Chapter Two
Just a Finger of Silverleaf
And so my days in Avengard continued even after the last brick was dismantled from the cathedral, and the lingering dust and rubble coated the air in its surroundings, enveloping the refugee encampment where I stayed with my mother and sister in particulate. We worked past the coughing fits, of course, and in one way or another fell into a routine of struggle and survival in a land leagues away from our home.
It would be unfair to claim that Avengard was cruel to us. They allowed us in, as with all of the other refugees from regions across, which is more than what could be said for many other cities and states that had not been completely consumed by conflict and the war. No, at worst, they were apathetic, and that was perhaps all we could ask for. The refugees and my own family were not treated like citizens, but still, we could find gaps in society where we could earn our keep.
Javis, for all his skill in mathematics and design, went to work with the city watch and Avengard’s own sappers, performing emergency maintenance on the city’s ramparts and walls. My sister, Isidora, had some experience with herbalism and care. She would assist some sicksisters at a temple to Avenor, after having been turned away by some of the herbalists who thought of themselves as some form of recluse, or perhaps urban hermits.
I found some modest opportunity for myself with the city guilds of stonemasons and carpenters. With many fighting age citizens of Avengard off on the frontlines, there was still demand for homes to be built and roofs to be thatched, and with my ambition to build something of my own that could I be proud of, I took great pleasure in assisting the older men of the guild where I could.
They were skeptical at first, as different as I was. With my red-tinted brown skin and straight hair, I stood out from their pale complexion and curly locks, and naturally, they treated me with a generous amount of skepticism and doubt, but that too soon enough fell away with another roof, another wall, another foundation filled and properly mortared. They took me in, and in turn, I learned more about their way of life and their philosophy of work ethic.
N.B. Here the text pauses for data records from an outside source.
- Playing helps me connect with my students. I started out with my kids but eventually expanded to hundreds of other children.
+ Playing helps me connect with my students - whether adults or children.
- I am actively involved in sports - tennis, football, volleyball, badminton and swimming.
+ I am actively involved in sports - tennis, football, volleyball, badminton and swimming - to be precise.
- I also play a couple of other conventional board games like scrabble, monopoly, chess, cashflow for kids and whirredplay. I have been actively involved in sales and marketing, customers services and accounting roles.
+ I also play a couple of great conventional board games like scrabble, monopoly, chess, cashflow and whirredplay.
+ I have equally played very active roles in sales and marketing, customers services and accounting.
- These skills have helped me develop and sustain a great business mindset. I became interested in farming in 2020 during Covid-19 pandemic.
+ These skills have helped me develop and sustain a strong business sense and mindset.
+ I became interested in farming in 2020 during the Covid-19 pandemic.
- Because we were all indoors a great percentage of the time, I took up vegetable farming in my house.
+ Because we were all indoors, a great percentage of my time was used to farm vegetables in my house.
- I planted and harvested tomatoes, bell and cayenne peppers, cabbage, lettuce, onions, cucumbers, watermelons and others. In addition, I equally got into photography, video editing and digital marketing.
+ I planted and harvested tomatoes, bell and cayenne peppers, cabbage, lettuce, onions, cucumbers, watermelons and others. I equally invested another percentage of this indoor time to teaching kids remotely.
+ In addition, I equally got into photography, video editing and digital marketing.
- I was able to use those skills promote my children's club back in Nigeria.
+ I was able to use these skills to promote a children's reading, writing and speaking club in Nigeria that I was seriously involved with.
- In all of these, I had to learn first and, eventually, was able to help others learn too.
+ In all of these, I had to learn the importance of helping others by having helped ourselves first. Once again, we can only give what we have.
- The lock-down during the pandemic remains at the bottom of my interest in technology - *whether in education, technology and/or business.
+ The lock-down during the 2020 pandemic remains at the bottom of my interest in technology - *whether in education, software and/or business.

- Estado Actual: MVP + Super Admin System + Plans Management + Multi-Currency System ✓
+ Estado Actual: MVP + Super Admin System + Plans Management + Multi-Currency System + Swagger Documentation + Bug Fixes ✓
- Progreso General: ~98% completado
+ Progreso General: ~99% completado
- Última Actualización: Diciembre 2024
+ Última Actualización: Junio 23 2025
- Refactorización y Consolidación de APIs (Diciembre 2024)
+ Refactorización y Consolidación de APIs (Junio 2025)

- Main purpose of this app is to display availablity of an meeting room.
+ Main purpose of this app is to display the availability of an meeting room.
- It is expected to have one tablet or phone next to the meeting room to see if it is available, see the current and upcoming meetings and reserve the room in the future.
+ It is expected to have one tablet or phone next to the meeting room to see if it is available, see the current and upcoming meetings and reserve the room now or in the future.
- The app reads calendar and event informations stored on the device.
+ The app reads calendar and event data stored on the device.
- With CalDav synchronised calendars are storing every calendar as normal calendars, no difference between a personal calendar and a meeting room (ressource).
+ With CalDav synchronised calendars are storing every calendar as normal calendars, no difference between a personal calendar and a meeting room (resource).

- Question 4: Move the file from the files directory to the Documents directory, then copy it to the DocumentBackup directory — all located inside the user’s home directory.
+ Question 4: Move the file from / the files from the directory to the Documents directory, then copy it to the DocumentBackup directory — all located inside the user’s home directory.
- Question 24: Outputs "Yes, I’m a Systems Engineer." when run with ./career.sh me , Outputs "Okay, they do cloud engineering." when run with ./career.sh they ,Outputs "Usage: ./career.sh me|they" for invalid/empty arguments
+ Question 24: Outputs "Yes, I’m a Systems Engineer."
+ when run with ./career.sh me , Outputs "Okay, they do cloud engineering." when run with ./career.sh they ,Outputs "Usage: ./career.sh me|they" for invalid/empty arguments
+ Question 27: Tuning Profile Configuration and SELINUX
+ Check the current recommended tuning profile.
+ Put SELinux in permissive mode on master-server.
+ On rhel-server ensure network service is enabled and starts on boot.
The men, all in their fortieth year or more, and also on their second wife or more, taught me that Avenor had preached that only the sweat of a man’s brow could be a proclamation of love. Hard labor and sacrifice, they emphasized, were manifestations of passion, just like how Avenor had devoted himself to serving the land and the people. It seemed that work and success were what passed as morality to the local people, and I bit my tongue and accepted them as they were. I refrained from protesting and arguing that love itself was love, and not weeks or months spent away from family. I refrained from revealing the secret perversions that Avenor had lowered himself to, or how he had devoted himself not to the people, but to the wicked Lady of Loss. I refrained from confessing my love for creation, rather than for labor.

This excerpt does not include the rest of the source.